__PROMPT__. Return all of the entries below exactly as they are given.
(EXTRACTED DATA)
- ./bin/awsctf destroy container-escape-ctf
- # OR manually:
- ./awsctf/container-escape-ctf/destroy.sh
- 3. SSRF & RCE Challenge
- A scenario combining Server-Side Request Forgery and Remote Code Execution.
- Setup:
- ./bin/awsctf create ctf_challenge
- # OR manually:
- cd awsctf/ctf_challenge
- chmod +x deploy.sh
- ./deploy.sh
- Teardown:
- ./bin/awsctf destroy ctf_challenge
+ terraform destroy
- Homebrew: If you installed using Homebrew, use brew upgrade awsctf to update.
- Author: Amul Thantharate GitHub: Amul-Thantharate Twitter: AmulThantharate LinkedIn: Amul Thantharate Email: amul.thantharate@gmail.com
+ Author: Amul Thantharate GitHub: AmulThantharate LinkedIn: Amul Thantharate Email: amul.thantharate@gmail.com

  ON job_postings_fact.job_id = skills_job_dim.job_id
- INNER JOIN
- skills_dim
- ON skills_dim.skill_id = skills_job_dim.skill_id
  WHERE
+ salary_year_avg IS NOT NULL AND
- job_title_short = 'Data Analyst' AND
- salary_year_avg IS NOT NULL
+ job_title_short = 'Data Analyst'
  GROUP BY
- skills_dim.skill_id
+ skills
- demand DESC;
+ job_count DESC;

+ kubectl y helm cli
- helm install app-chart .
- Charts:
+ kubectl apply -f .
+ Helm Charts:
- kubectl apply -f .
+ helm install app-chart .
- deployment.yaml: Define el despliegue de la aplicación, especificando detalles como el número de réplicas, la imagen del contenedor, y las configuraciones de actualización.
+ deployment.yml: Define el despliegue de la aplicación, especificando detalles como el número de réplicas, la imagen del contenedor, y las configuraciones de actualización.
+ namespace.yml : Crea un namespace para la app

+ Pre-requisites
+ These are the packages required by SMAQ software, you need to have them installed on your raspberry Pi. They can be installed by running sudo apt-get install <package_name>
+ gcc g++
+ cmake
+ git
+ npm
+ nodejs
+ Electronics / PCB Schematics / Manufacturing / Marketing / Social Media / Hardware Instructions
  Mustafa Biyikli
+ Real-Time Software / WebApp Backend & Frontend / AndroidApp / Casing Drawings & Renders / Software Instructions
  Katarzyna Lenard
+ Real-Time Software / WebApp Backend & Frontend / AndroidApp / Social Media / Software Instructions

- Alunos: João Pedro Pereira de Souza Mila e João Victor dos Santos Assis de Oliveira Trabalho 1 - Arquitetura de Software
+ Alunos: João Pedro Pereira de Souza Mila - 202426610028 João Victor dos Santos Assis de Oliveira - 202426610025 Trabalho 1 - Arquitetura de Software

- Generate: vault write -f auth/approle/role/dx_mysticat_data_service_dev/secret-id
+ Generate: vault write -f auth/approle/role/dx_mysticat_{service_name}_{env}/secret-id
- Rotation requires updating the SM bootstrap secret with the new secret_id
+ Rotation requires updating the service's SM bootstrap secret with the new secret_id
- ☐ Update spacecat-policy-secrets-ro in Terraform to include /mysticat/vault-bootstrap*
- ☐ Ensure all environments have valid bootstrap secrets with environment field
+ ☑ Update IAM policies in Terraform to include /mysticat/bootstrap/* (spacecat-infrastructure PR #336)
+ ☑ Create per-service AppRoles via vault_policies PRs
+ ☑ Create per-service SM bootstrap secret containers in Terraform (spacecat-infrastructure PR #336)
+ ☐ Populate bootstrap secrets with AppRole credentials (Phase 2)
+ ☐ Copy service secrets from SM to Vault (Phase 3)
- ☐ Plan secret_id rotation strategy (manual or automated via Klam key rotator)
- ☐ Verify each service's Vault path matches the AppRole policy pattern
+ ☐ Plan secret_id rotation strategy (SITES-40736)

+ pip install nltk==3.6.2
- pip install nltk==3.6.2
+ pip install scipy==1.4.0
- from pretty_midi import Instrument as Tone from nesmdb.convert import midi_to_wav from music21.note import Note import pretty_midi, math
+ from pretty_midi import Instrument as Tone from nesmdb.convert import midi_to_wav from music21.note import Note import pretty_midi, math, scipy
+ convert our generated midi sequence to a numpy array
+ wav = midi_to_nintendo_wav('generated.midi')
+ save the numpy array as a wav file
(End EXTRACTED DATA)
__OUTPUT BELOW__.
- ./bin/awsctf destroy container-escape-ctf
- # OR manually:
- ./awsctf/container-escape-ctf/destroy.sh
- 3. SSRF & RCE Challenge
- A scenario combining Server-Side Request Forgery and Remote Code Execution.
- Setup:
- ./bin/awsctf create ctf_challenge
- # OR manually:
- cd awsctf/ctf_challenge
- chmod +x deploy.sh
- ./deploy.sh
- Teardown:
- ./bin/awsctf destroy ctf_challenge
+ terraform destroy
- Homebrew: If you installed using Homebrew, use brew upgrade awsctf to update.
- Author: Amul Thantharate GitHub: Amul-Thantharate Twitter: AmulThantharate LinkedIn: Amul Thantharate Email: amul.thantharate@gmail.com
+ Author: Amul Thantharate GitHub: AmulThantharate LinkedIn: Amul Thantharate Email: amul.thantharate@gmail.com

  ON job_postings_fact.job_id = skills_job_dim.job_id
- INNER JOIN
- skills_dim
- ON skills_dim.skill_id = skills_job_dim.skill_id
  WHERE
+ salary_year_avg IS NOT NULL AND
- job_title_short = 'Data Analyst' AND
- salary_year_avg IS NOT NULL
+ job_title_short = 'Data Analyst'
  GROUP BY
- skills_dim.skill_id
+ skills
- demand DESC;
+ job_count DESC;

+ kubectl y helm cli
- helm install app-chart .
- Charts:
+ kubectl apply -f .
+ Helm Charts:
- kubectl apply -f .
+ helm install app-chart .
- deployment.yaml: Define el despliegue de la aplicación, especificando detalles como el número de réplicas, la imagen del contenedor, y las configuraciones de actualización.
+ deployment.yml: Define el despliegue de la aplicación, especificando detalles como el número de réplicas, la imagen del contenedor, y las configuraciones de actualización.
+ namespace.yml : Crea un namespace para la app

+ Pre-requisites
+ These are the packages required by SMAQ software, you need to have them installed on your raspberry Pi. They can be installed by running sudo apt-get install <package_name>
+ gcc g++
+ cmake
+ git
+ npm
+ nodejs
+ Electronics / PCB Schematics / Manufacturing / Marketing / Social Media / Hardware Instructions
  Mustafa Biyikli
+ Real-Time Software / WebApp Backend & Frontend / AndroidApp / Casing Drawings & Renders / Software Instructions
  Katarzyna Lenard
+ Real-Time Software / WebApp Backend & Frontend / AndroidApp / Social Media / Software Instructions

- Alunos: João Pedro Pereira de Souza Mila e João Victor dos Santos Assis de Oliveira Trabalho 1 - Arquitetura de Software
+ Alunos: João Pedro Pereira de Souza Mila - 202426610028 João Victor dos Santos Assis de Oliveira - 202426610025 Trabalho 1 - Arquitetura de Software

- Generate: vault write -f auth/approle/role/dx_mysticat_data_service_dev/secret-id
+ Generate: vault write -f auth/approle/role/dx_mysticat_{service_name}_{env}/secret-id
- Rotation requires updating the SM bootstrap secret with the new secret_id
+ Rotation requires updating the service's SM bootstrap secret with the new secret_id
- ☐ Update spacecat-policy-secrets-ro in Terraform to include /mysticat/vault-bootstrap*
- ☐ Ensure all environments have valid bootstrap secrets with environment field
+ ☑ Update IAM policies in Terraform to include /mysticat/bootstrap/* (spacecat-infrastructure PR #336)
+ ☑ Create per-service AppRoles via vault_policies PRs
+ ☑ Create per-service SM bootstrap secret containers in Terraform (spacecat-infrastructure PR #336)
+ ☐ Populate bootstrap secrets with AppRole credentials (Phase 2)
+ ☐ Copy service secrets from SM to Vault (Phase 3)
- ☐ Plan secret_id rotation strategy (manual or automated via Klam key rotator)
- ☐ Verify each service's Vault path matches the AppRole policy pattern
+ ☐ Plan secret_id rotation strategy (SITES-40736)

+ pip install nltk==3.6.2
- pip install nltk==3.6.2
+ pip install scipy==1.4.0
- from pretty_midi import Instrument as Tone from nesmdb.convert import midi_to_wav from music21.note import Note import pretty_midi, math
+ from pretty_midi import Instrument as Tone from nesmdb.convert import midi_to_wav from music21.note import Note import pretty_midi, math, scipy
+ convert our generated midi sequence to a numpy array
+ wav = midi_to_nintendo_wav('generated.midi')
+ save the numpy array as a wav file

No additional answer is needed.